During the Southeast LDC Gas forum held in Atlanta Georgia in late April, there was considerable discussion around both the growing demand for natural gas in the Southeastern US markets and the needed infrastructure to support it. Driven by power sector demand, overall natural gas demand in the Southeast is expected to grow by nearly 8 Bcf/d over the next 15 years. With much of the growth coming from dispatchable generation, the need for swing volumes will also greatly increase, further exposing a current weakness in the infrastructure within the region.

The increase in gas demand from the power sector is due to a combination of both new generation being built across the US to either replace retiring coal and nuclear generation, or to account for growing demand for energy from the US economy.

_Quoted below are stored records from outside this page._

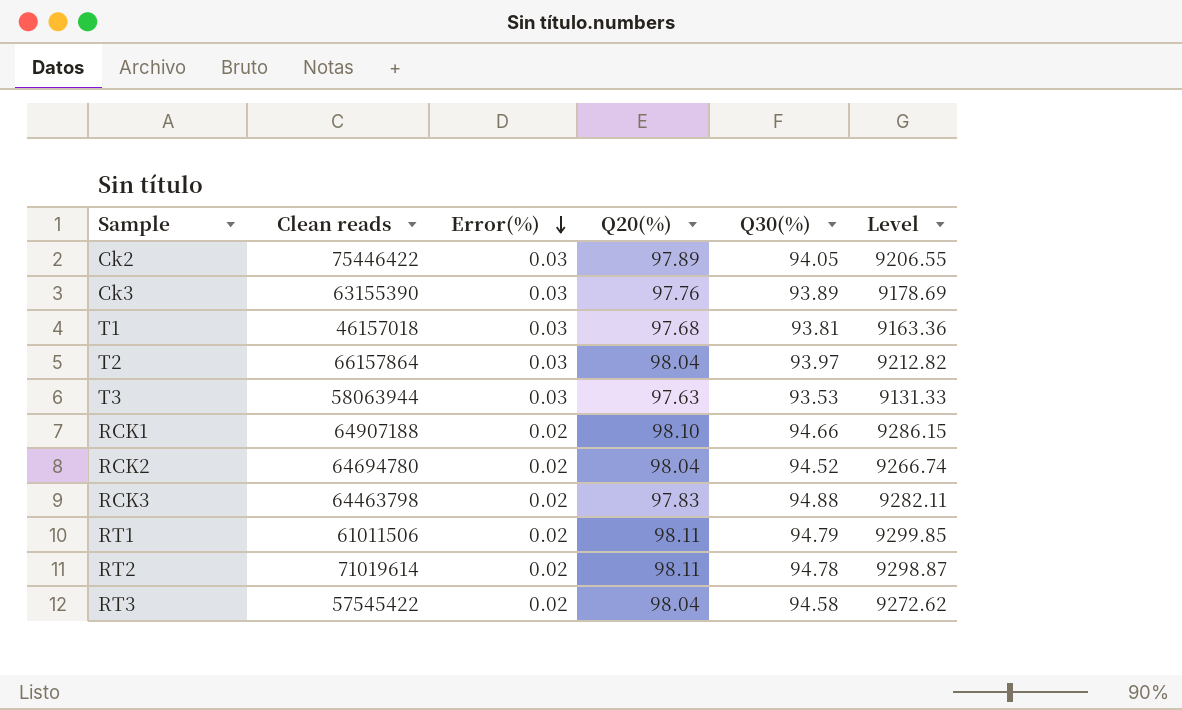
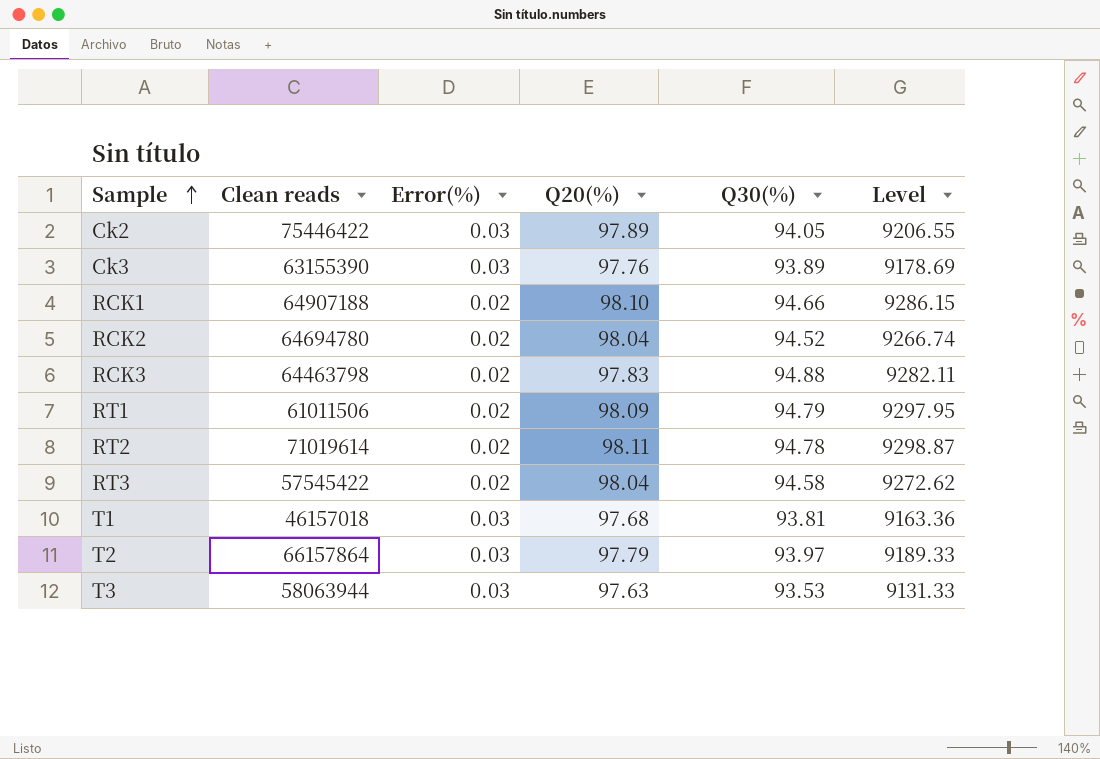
row order: Error(%) descending -> Sample ascending
RT1 | Q20(%): 98.11 -> 98.09
RT1 | Level: 9299.85 -> 9297.95
T2 | Q20(%): 98.04 -> 97.79
T2 | Level: 9212.82 -> 9189.33

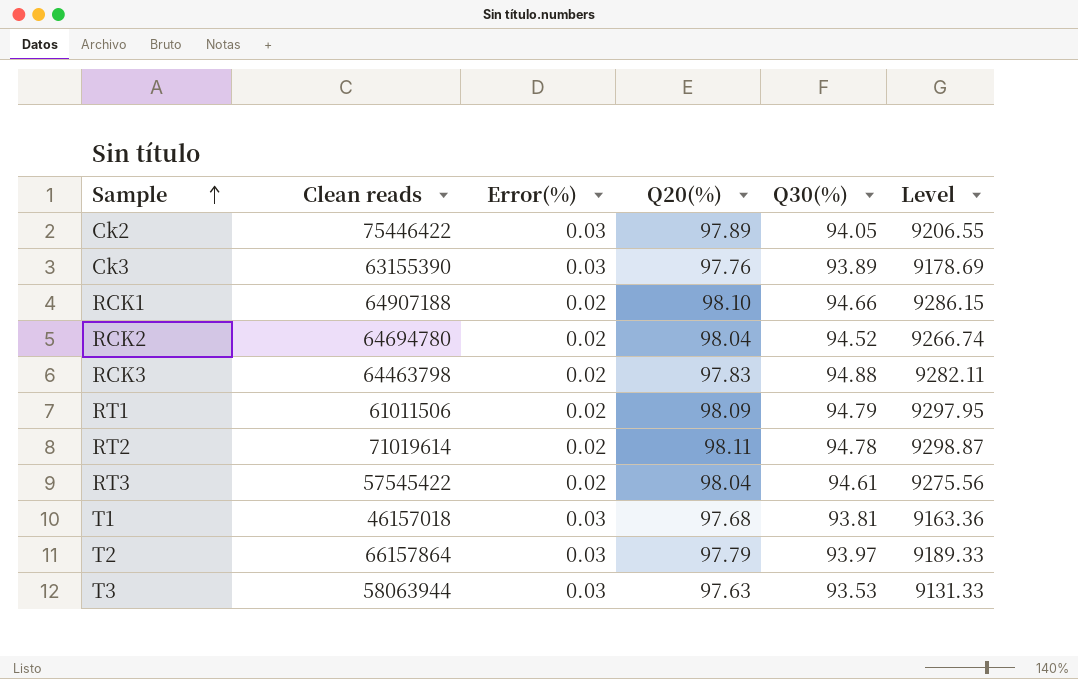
RT3 | Q30(%): 94.58 -> 94.61
RT3 | Level: 9272.62 -> 9275.56

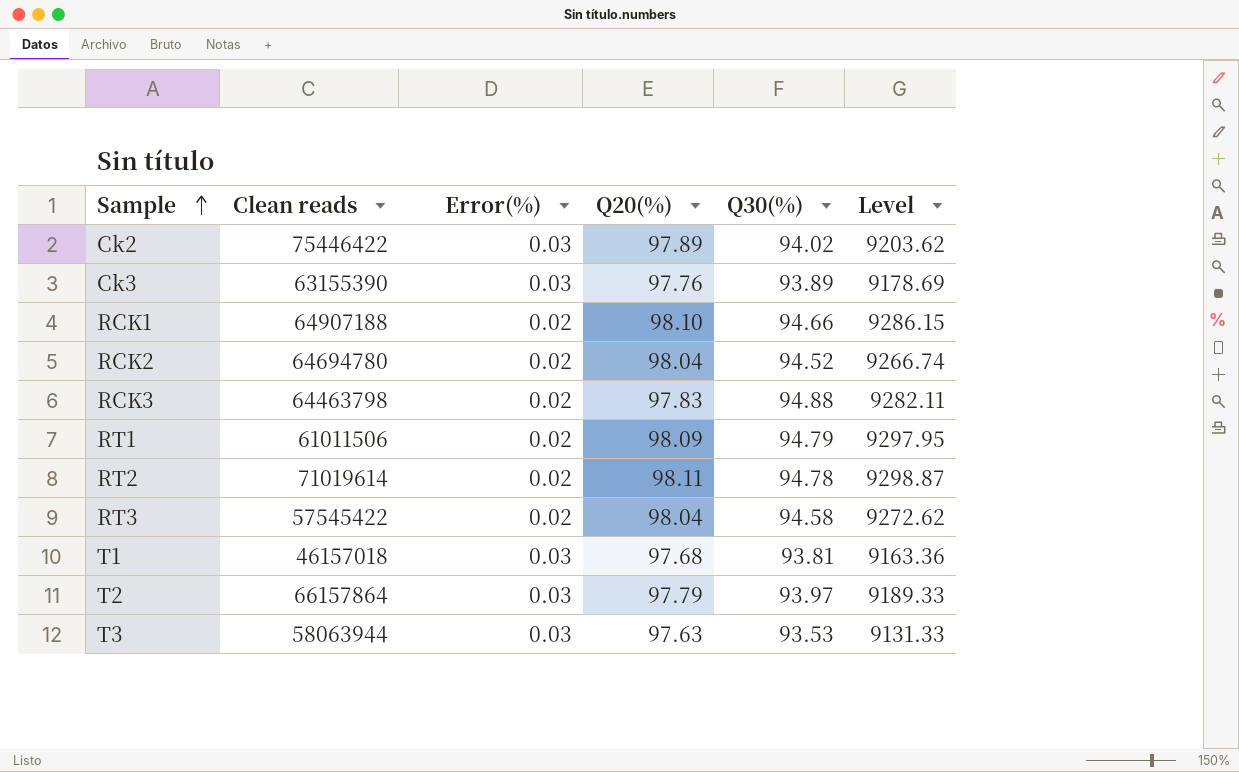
Ck2 | Q30(%): 94.05 -> 94.02
Ck2 | Level: 9206.55 -> 9203.62
RT3 | Q30(%): 94.61 -> 94.58
RT3 | Level: 9275.56 -> 9272.62

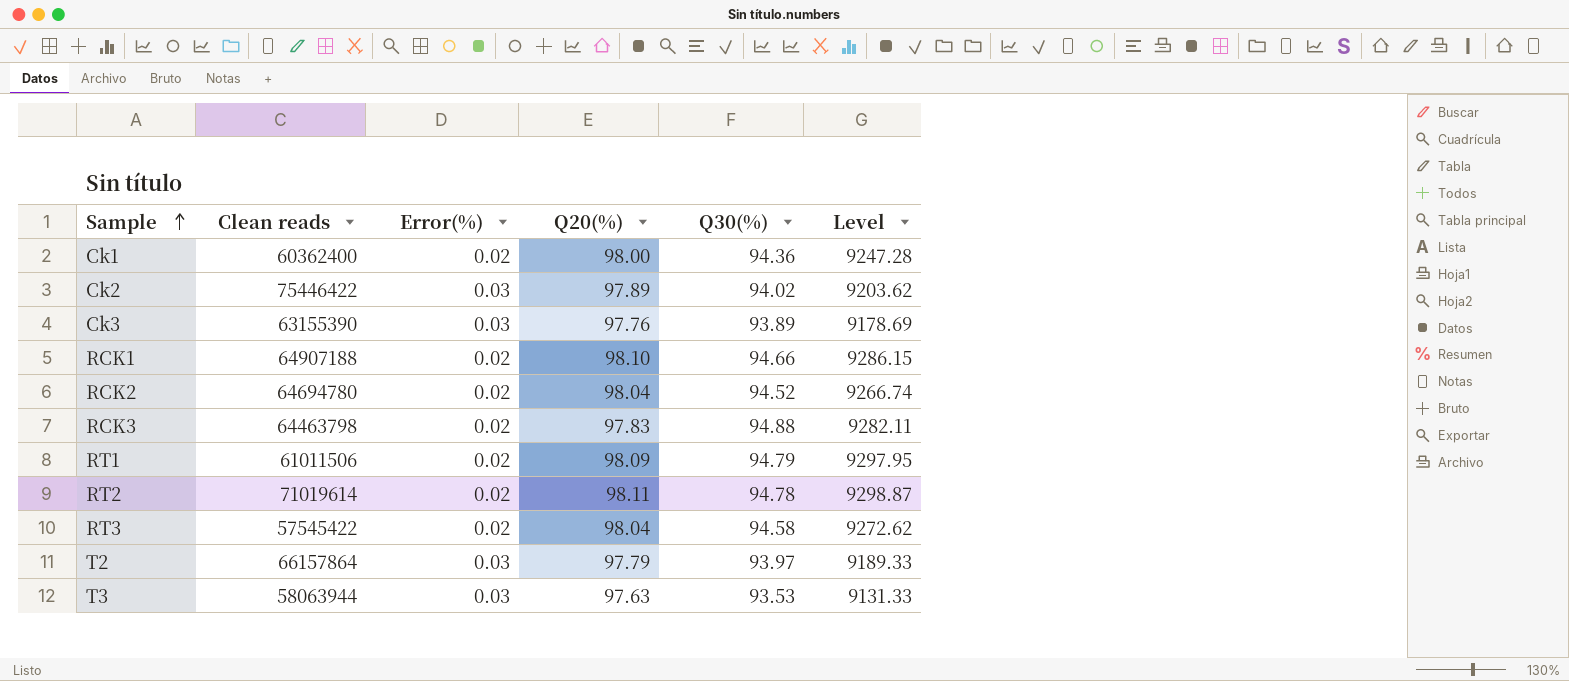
row T1: 46157018 | 0.03 | 97.68 | 93.81 | 9163.36 -> none
row Ck1: none -> 60362400 | 0.02 | 98.00 | 94.36 | 9247.28

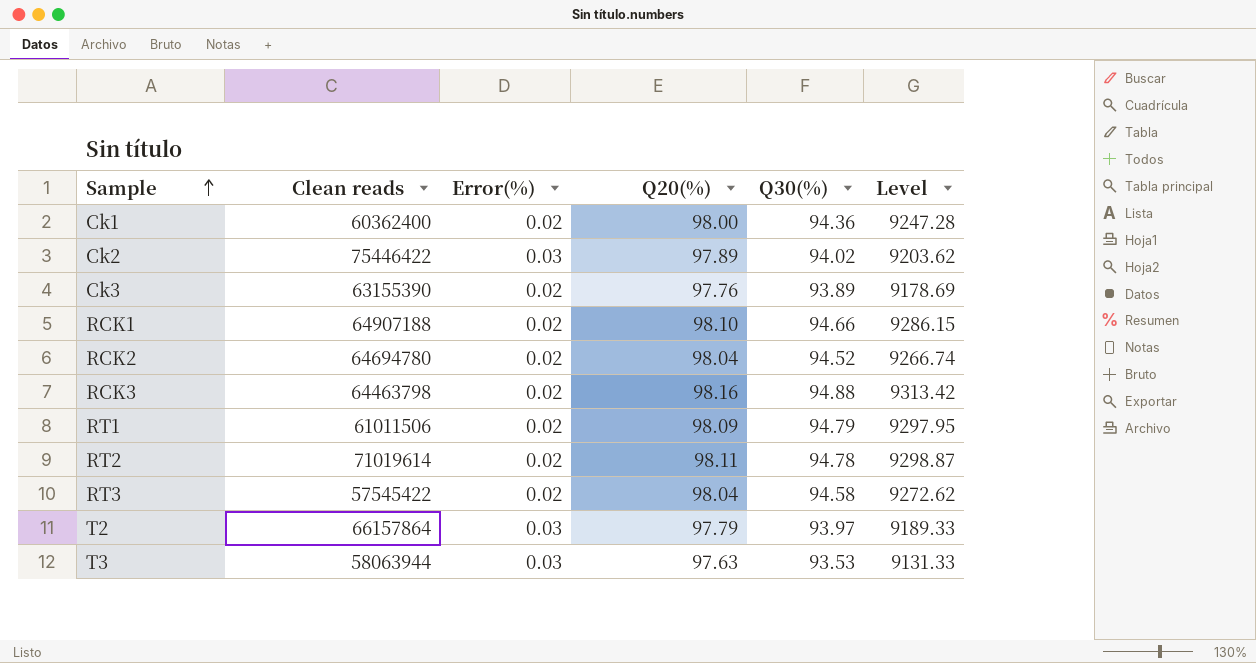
Ck3 | Error(%): 0.03 -> 0.02
RCK3 | Q20(%): 97.83 -> 98.16
RCK3 | Level: 9282.11 -> 9313.42

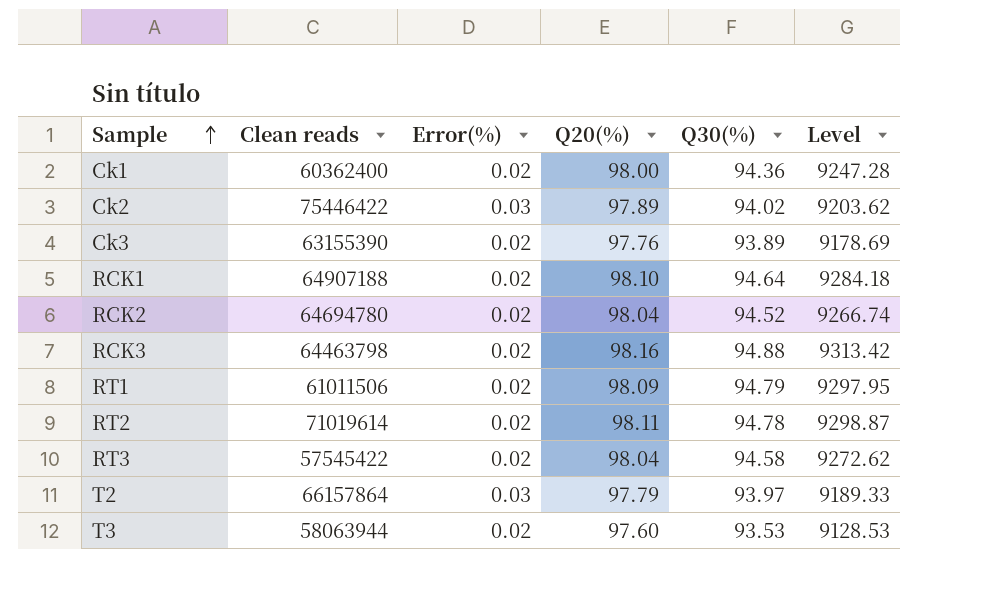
RCK1 | Q30(%): 94.66 -> 94.64
RCK1 | Level: 9286.15 -> 9284.18
T3 | Error(%): 0.03 -> 0.02
T3 | Q20(%): 97.63 -> 97.60
T3 | Level: 9131.33 -> 9128.53

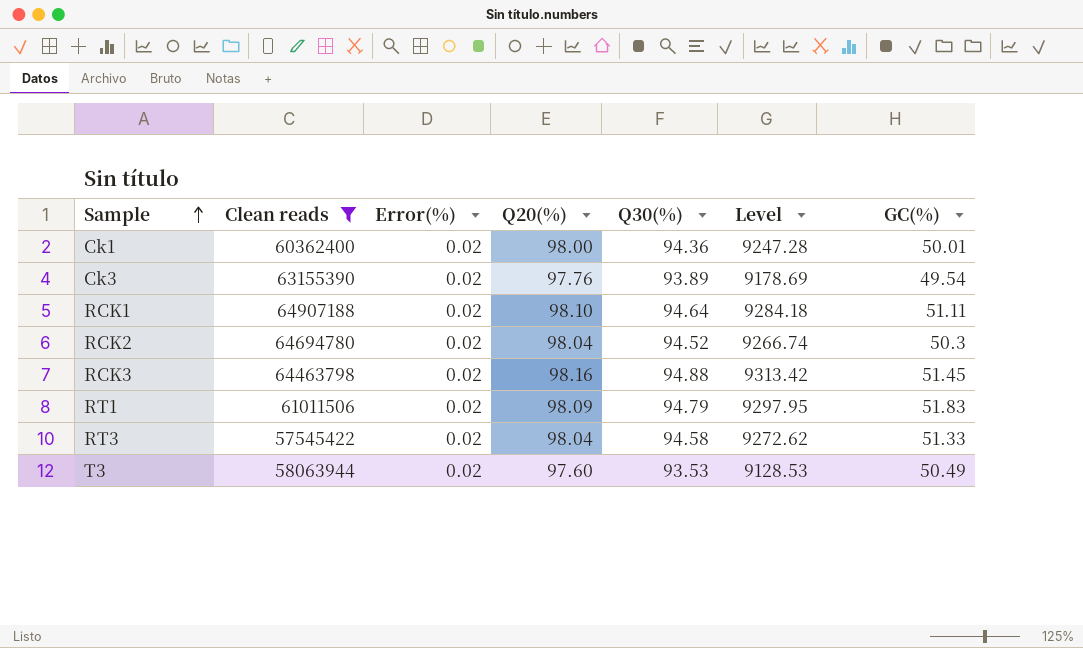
filter: none -> Clean reads <= 64907188
column GC(%) | position: none -> 7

The Southeast, which historically has relied heavily on natural gas extracted from offshore wells in the Gulf of Mexico region, will need to build both pipelines and peaking facilities to leverage available resources from further north in order to meet the growing demand for natural gas. One proposal to accomplish this is the Mountain Valley Pipeline a project proposed by a group including FPL. The project would tap into natural gas being extracted from OH and PA and bring it as far south as Virginia, increasing supply into the Mid-Atlantic region, and free up Gulf of Mexico gas for the Sabal Trail pipeline which is proposed to run from central Alabama across Georgia and into central Florida.

All these factors combine to create significant risk of higher prices in the future in the Southeastern US as demand growth is currently outpacing supply and the required infrastructure improvements are years away.